[Dataset excerpts]
Start of Block

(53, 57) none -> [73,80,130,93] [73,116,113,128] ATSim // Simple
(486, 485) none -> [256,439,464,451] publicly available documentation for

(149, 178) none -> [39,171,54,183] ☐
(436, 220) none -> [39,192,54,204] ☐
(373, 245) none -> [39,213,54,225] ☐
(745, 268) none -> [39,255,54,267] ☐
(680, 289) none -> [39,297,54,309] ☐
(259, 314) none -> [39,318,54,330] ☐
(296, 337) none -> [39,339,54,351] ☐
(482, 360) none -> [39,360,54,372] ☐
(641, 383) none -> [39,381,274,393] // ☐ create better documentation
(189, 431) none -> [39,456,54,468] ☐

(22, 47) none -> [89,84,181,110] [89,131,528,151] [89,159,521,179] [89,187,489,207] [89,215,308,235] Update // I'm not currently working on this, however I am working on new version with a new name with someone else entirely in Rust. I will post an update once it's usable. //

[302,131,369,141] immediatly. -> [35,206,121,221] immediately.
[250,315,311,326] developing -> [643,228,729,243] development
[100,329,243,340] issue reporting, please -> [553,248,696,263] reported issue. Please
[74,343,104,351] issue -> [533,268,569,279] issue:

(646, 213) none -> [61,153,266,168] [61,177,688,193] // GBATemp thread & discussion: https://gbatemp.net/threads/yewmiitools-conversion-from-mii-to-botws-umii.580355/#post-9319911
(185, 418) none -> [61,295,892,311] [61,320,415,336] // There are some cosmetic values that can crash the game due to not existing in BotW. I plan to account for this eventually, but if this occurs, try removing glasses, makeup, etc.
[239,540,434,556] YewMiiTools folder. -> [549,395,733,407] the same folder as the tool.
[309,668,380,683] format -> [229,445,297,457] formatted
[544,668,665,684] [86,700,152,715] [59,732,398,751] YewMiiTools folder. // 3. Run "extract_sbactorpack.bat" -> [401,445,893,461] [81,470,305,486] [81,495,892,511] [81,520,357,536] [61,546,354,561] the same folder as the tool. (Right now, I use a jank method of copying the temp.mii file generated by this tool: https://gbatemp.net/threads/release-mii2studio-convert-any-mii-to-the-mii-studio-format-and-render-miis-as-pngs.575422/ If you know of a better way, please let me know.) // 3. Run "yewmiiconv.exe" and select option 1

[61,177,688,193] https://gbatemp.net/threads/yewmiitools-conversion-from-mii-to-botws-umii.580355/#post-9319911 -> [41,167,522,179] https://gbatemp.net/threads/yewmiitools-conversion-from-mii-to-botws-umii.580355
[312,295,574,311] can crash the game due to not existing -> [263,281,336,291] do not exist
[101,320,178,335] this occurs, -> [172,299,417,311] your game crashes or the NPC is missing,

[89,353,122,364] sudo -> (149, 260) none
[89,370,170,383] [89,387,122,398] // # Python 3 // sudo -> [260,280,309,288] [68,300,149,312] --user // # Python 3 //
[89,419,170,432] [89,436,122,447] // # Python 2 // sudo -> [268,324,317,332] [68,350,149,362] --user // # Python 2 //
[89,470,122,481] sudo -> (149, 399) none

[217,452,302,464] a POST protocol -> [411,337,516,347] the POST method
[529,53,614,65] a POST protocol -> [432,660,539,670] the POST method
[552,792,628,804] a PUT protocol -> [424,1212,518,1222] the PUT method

End of Block

About this task
In the data above, retype exactly and only the lines between the one holding "[250,315,311,326] developing ->" and the one holding "[217,452,302,464] a POST", inclusive.

Solved problem
[250,315,311,326] developing -> [643,228,729,243] development
[100,329,243,340] issue reporting, please -> [553,248,696,263] reported issue. Please
[74,343,104,351] issue -> [533,268,569,279] issue:

(646, 213) none -> [61,153,266,168] [61,177,688,193] // GBATemp thread & discussion: https://gbatemp.net/threads/yewmiitools-conversion-from-mii-to-botws-umii.580355/#post-9319911
(185, 418) none -> [61,295,892,311] [61,320,415,336] // There are some cosmetic values that can crash the game due to not existing in BotW. I plan to account for this eventually, but if this occurs, try removing glasses, makeup, etc.
[239,540,434,556] YewMiiTools folder. -> [549,395,733,407] the same folder as the tool.
[309,668,380,683] format -> [229,445,297,457] formatted
[544,668,665,684] [86,700,152,715] [59,732,398,751] YewMiiTools folder. // 3. Run "extract_sbactorpack.bat" -> [401,445,893,461] [81,470,305,486] [81,495,892,511] [81,520,357,536] [61,546,354,561] the same folder as the tool. (Right now, I use a jank method of copying the temp.mii file generated by this tool: https://gbatemp.net/threads/release-mii2studio-convert-any-mii-to-the-mii-studio-format-and-render-miis-as-pngs.575422/ If you know of a better way, please let me know.) // 3. Run "yewmiiconv.exe" and select option 1

[61,177,688,193] https://gbatemp.net/threads/yewmiitools-conversion-from-mii-to-botws-umii.580355/#post-9319911 -> [41,167,522,179] https://gbatemp.net/threads/yewmiitools-conversion-from-mii-to-botws-umii.580355
[312,295,574,311] can crash the game due to not existing -> [263,281,336,291] do not exist
[101,320,178,335] this occurs, -> [172,299,417,311] your game crashes or the NPC is missing,

[89,353,122,364] sudo -> (149, 260) none
[89,370,170,383] [89,387,122,398] // # Python 3 // sudo -> [260,280,309,288] [68,300,149,312] --user // # Python 3 //
[89,419,170,432] [89,436,122,447] // # Python 2 // sudo -> [268,324,317,332] [68,350,149,362] --user // # Python 2 //
[89,470,122,481] sudo -> (149, 399) none

[217,452,302,464] a POST protocol -> [411,337,516,347] the POST method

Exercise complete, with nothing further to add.